Can you explain that a little more – the link between societal attitudes towards women as 'thinkers' and how you, personally, represent yourself?
JR: Maybe there is a feeling that women get judged more about how they look and how they present themselves visually as opposed to what they are thinking and feeling. Especially as a female performer that happens a lot, and I think that is regressing even more, which I find really sad. So, the masks and prosthetics are also my way of trying to draw people in and make them more curious about my internal world - even though I did do something external.
You've also described your internal world as 'Planet Nine' – partly inspired by a Doris Lessing novel The Making of the Representative for Planet 8. You are going to have to help me with this one.
JR: I have been reading her trilogy and I was pretty psyched about a female science-fiction writer. I thought that was pretty rare thing. The representation of 'Planet 8' is just this really great concept of constructing another world and [exploring] the parallels between our world and their worlds. I wrote a song called 'Planet Nine' which turned into a monster and it didn't make the record but I want it to be a 20-minute piece. It might be released as a one-off.
One song that did make the record was your version of Arthur Russell's 'Janine'. Apart from having your name on it, what drew you to that song in particular?
JR: Somebody sent me that song, because – obviously – I am called Janine. The lyrics just blew me away, it is such a fantastic message and I took it very personally. I'd never done a cover before and I had this funny bassline and I just began to improvise those lyrics on top of it.
And, finally, have you an idea of what the next Planningtorock album might sound like?

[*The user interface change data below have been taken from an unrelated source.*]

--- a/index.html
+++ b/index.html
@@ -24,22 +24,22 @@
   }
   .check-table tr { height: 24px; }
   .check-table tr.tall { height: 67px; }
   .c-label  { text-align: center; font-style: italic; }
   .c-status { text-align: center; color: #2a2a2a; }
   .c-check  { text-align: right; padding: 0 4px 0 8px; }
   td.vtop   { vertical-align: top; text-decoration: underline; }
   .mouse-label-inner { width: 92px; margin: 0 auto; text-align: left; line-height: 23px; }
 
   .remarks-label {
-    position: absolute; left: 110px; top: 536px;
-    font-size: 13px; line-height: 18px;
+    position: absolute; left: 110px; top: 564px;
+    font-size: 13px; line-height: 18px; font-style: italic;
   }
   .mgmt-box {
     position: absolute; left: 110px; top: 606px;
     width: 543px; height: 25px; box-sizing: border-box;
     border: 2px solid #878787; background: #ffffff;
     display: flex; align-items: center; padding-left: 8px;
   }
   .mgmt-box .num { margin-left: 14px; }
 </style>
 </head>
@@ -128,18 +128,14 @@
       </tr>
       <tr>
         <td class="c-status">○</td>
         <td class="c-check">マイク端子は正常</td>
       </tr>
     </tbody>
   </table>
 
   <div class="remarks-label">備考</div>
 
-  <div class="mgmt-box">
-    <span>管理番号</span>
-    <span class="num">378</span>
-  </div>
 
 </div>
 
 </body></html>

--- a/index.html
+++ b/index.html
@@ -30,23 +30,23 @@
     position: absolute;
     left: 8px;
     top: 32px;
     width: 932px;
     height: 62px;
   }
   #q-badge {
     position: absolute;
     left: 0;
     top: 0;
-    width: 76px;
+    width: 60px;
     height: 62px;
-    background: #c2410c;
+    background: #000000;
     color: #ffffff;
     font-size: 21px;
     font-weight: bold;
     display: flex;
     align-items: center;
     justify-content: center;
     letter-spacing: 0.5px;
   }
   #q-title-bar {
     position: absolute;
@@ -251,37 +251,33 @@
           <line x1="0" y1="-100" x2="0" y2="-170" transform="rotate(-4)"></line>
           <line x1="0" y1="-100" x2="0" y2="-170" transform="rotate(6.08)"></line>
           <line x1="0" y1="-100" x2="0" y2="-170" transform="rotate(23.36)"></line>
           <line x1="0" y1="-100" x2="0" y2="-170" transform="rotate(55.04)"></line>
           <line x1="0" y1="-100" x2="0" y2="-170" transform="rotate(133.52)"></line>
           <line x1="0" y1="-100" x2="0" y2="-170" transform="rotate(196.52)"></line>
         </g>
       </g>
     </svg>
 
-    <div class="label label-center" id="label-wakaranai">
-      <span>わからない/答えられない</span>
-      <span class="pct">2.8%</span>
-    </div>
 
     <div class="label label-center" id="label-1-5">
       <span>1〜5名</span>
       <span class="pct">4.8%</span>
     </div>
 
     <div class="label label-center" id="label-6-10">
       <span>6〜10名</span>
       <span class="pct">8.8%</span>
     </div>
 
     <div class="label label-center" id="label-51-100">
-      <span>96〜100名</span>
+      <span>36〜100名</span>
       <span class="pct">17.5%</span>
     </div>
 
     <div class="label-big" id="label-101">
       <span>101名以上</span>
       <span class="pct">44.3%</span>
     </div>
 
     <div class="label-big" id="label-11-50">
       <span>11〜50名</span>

JR: I think, quietly, I'm curious to see what it is like to make a dance record, so maybe the next Planningtorock record will be more dance. Now, I'd like to ask you a question.
Okay, I'm game. Fire away.
JR: I always want to know which tracks are the journalists' favourites.
Well, I like 'I Am Your Man' – which sounds like your amazing tranny again – and I love 'Manifesto' and its reference to 'suckular love'.
JR: Ha ha. It is a play on words; it is 'suckular' and 'circular' and sometimes 'secular'. It is visionary and rude at the same time. Maybe that's a perfect description of Planningtorock – rudely visionary.